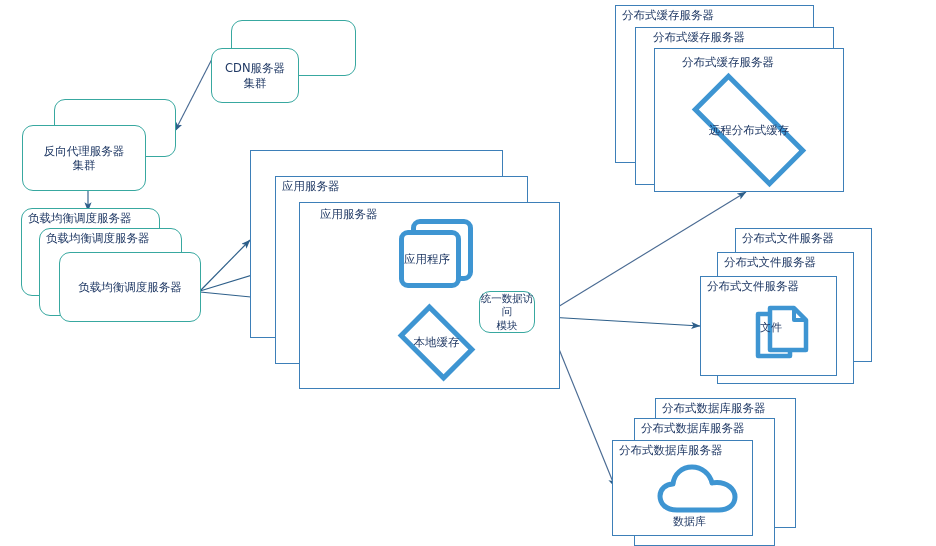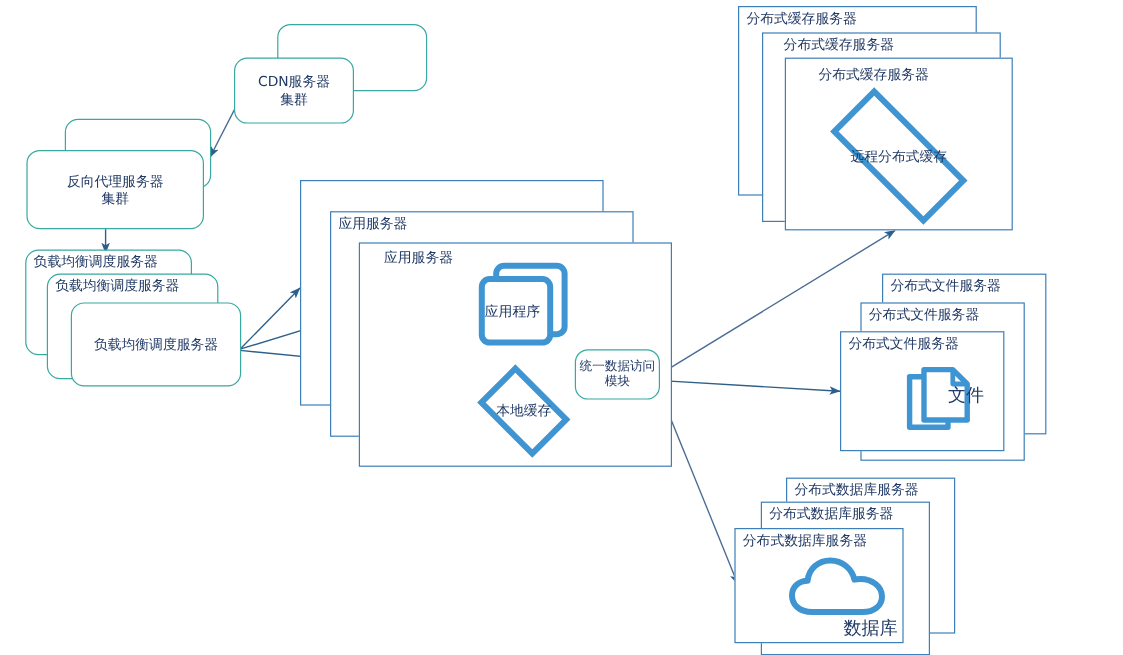--- a/index.html
+++ b/index.html
@@ -94,7 +94,7 @@
   </svg>
 
   <div class="node rbox" style="left:231px;top:20px;width:125px;height:56px;"></div>
-  <div class="node rbox" style="left:195px;top:48px;width:100px;height:55px;">
+  <div class="node rbox" style="left:211px;top:48px;width:88px;height:55px;">
     <div>
       <div>CDN服务器</div>
       <div>集群</div>

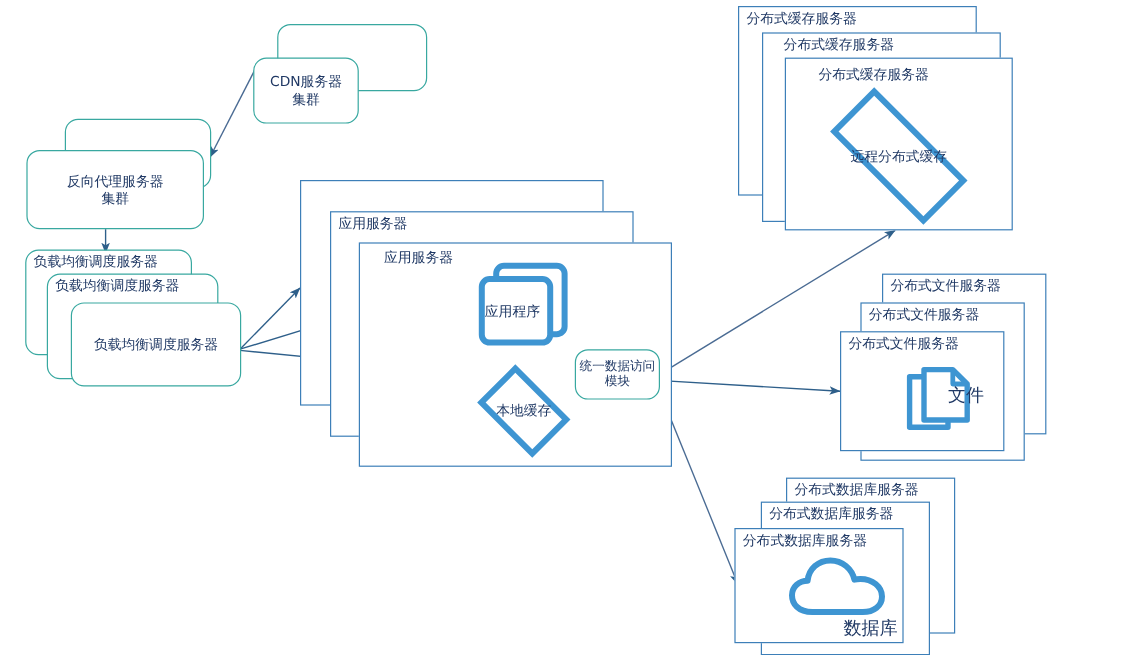--- a/index.html
+++ b/index.html
@@ -102,7 +102,7 @@
   </div>
 
   <div class="node rbox" style="left:54px;top:99px;width:122px;height:58px;"></div>
-  <div class="node rbox" style="left:22px;top:125px;width:148px;height:66px;">
+  <div class="node rbox" style="left:22px;top:125px;width:124px;height:66px;">
     <div>
       <div>反向代理服务器</div>
       <div>集群</div>

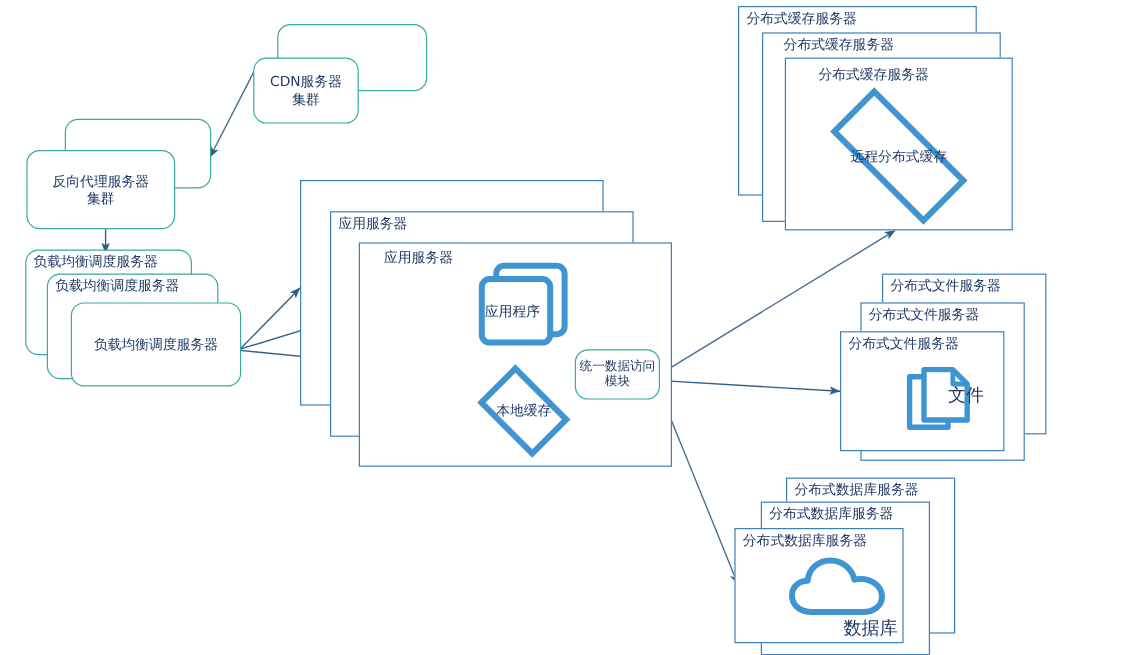--- a/index.html
+++ b/index.html
@@ -136,7 +136,7 @@
     <span>本地缓存</span>
   </div>
 
-  <div class="node rbox" style="left:479px;top:291px;width:71px;height:42px;font-size:10.5px;justify-content:center;">
+  <div class="node rbox" style="left:479px;top:291px;width:56px;height:42px;font-size:10.5px;justify-content:center;">
     <div>
       <div>统一数据访问</div>
       <div>模块</div>

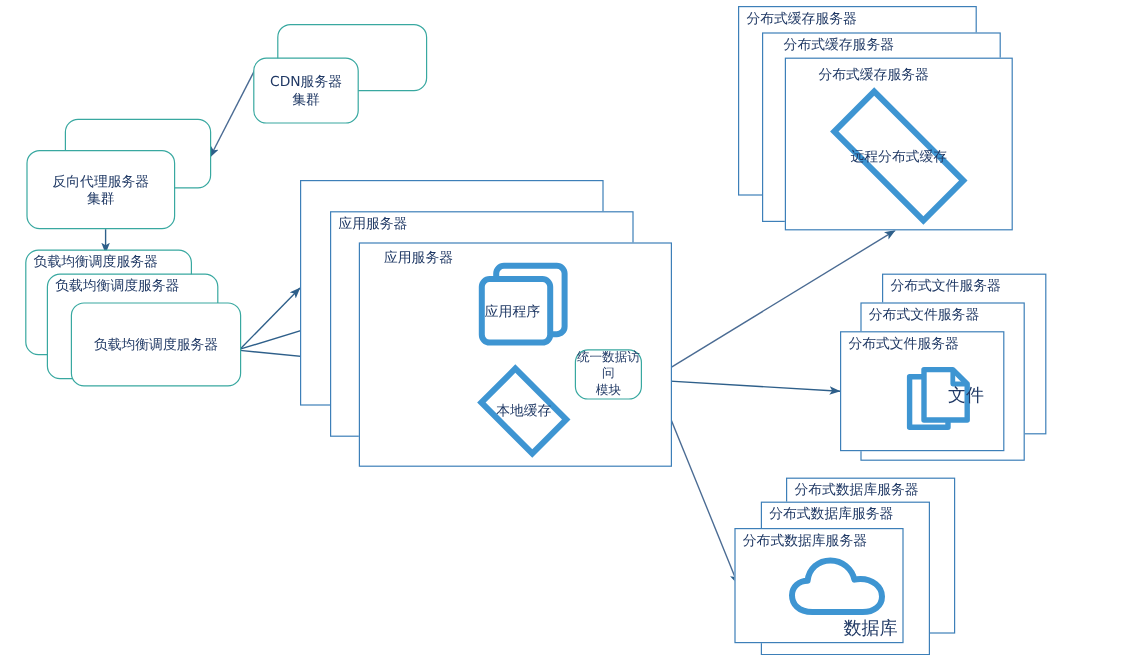--- a/index.html
+++ b/index.html
@@ -54,7 +54,7 @@
   }
   .rsq.ghost{background:transparent;}
 
-  .label-free{position:absolute;color:#1f3864;font-size:15px;white-space:nowrap;padding-left:30px;}
+  .label-free{position:absolute;color:#1f3864;font-size:11px;white-space:nowrap;}
 
   svg.wires{position:absolute;left:0;top:0;width:936px;height:546px;pointer-events:none;}
   svg.icons{position:absolute;pointer-events:none;}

# # #

### Instructions for the task:
Going through the material above, work out how many lines contain the string "none" and give only that figure.

### Written response:
2